By Sheelah Kolhatkar, The New Yorker
When Robert Bork published “The Antitrust Paradox,” in 1978, concerns about monopolies suppressing competition were not new. The first U.S. antitrust law, the Sherman Antitrust Act, was passed in 1890; during the early years of the twentieth century, President Theodore Roosevelt used the law to break up Standard Oil and to apply new regulations to the dominant railroad companies. In 1914, Congress passed the Clayton Act, which granted powers to the Department of Justice and the newly created Federal Trade Commission to insure companies did not become too dominant in the first place. President Franklin Roosevelt and other New Deal policymakers continued the tradition of aggressive antitrust enforcement. But Bork, a professor at Yale Law School and later a nominee for the Supreme Court, argued that many of these antitrust measures had been unnecessary. When deciding whether a particular enterprise posed an antitrust threat, he wrote, the government should only take action in cases where concentration of power in the market harmed consumers in the form of higher prices. In the decade after Bork published his influential treatise, there was a boom in corporate mergers as airlines, energy companies, pharmaceutical firms, and media conglomerates acquired their competitors; as long as it could plausibly be argued that the prices consumers paid for products wouldn’t rise, regulators generally allowed the deals to proceed.
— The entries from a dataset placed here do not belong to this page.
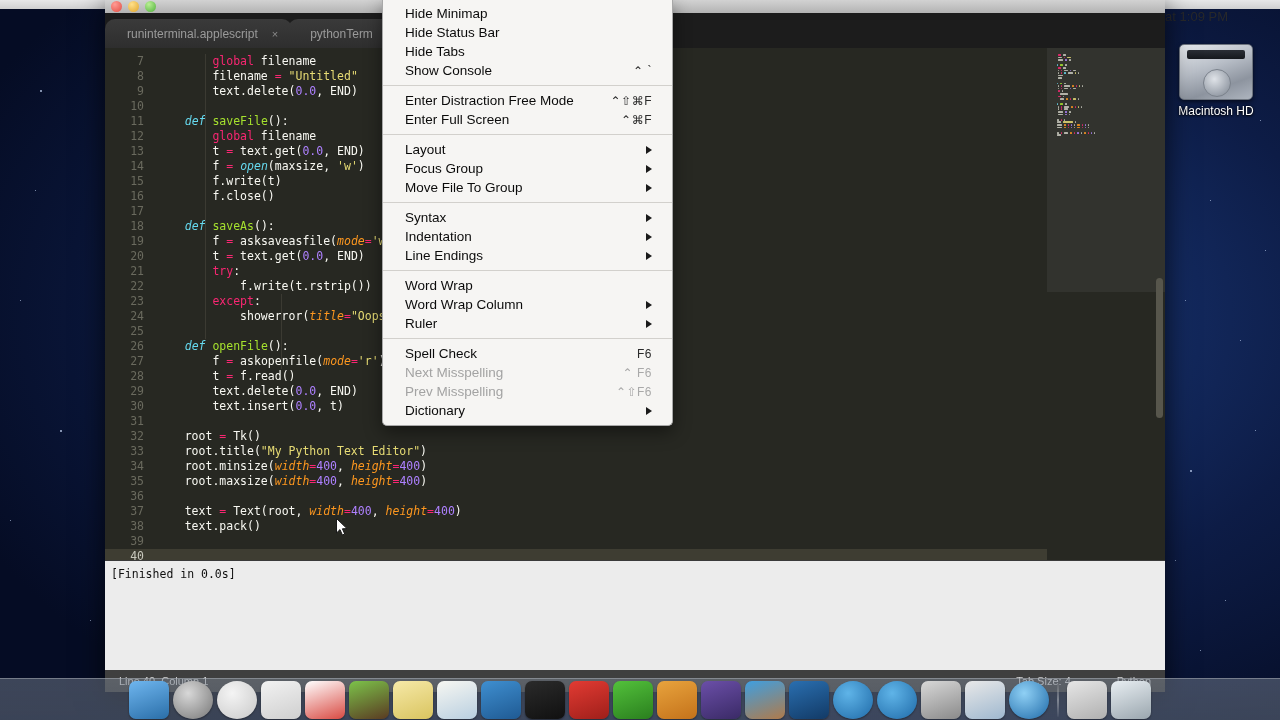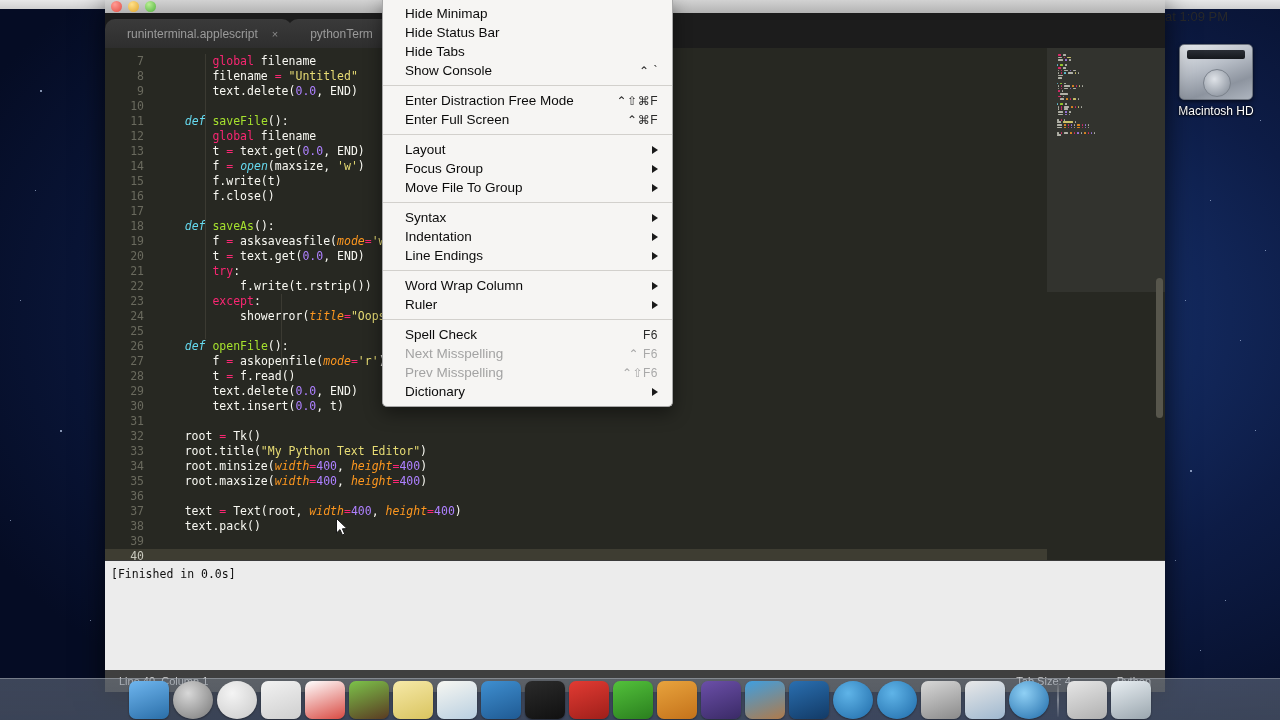--- a/index.html
+++ b/index.html
@@ -184,7 +184,7 @@
   }
   .mi {
     height: 19px; display: flex; align-items: center;
-    padding: 0 14px 0 22px; white-space: nowrap;
+    padding: 0 20px 0 22px; white-space: nowrap;
   }
   .mi-label { flex: 1; }
   .mi.disabled .mi-label { color: #a3a3a3; }

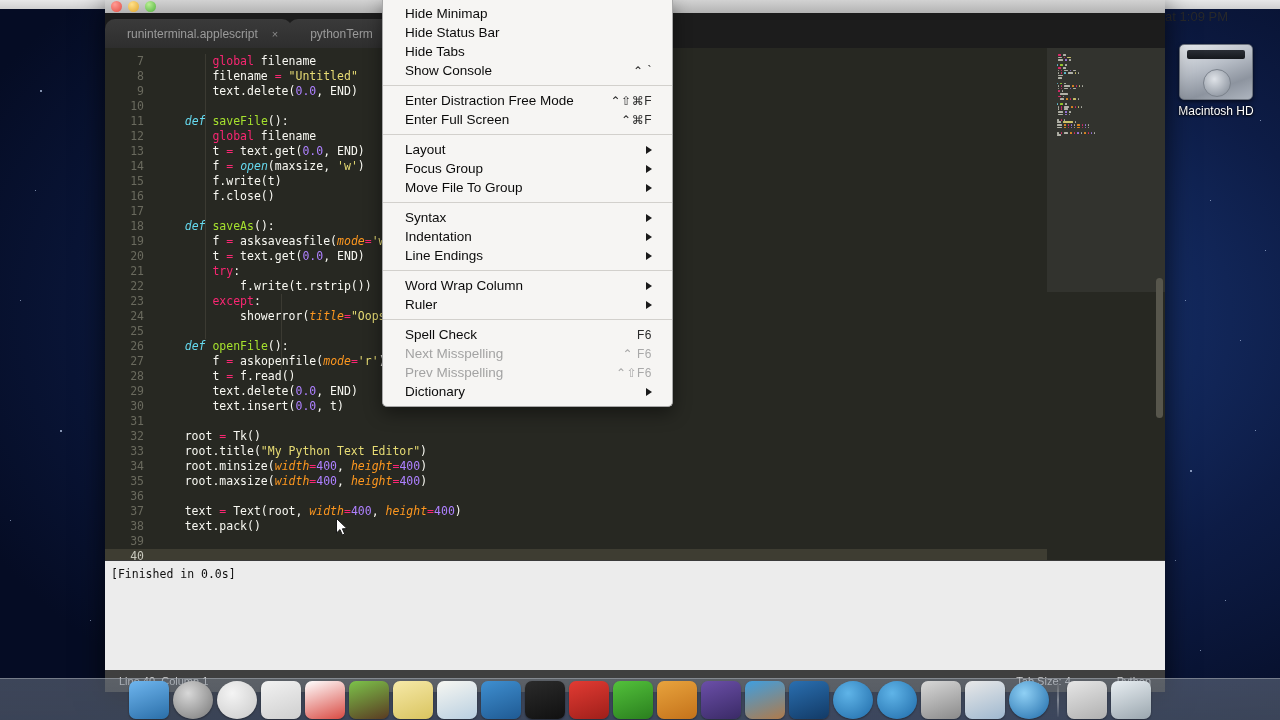--- a/index.html
+++ b/index.html
@@ -600,6 +600,9 @@
     </div>
     <div class="mi-sep"></div>
     <div class="mi">
+      <span class="mi-label">Word Wrap</span>
+    </div>
+    <div class="mi">
       <span class="mi-label">Word Wrap Column</span>
       <span class="mi-arrow"></span>
     </div>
Bork’s consumer-based theory had many flaws. One of the most obvious was that it did not anticipate the rise of online companies such as Facebook and Google, which offer their products to consumers for free. The companies make money by monitoring their customers’ online activity and selling the data, largely to advertisers. As long as the official cost to consumers to use the platforms remained the same—around zero—the giant tech firms argued that their increasing size and influence over every aspect of online life posed no antitrust threat.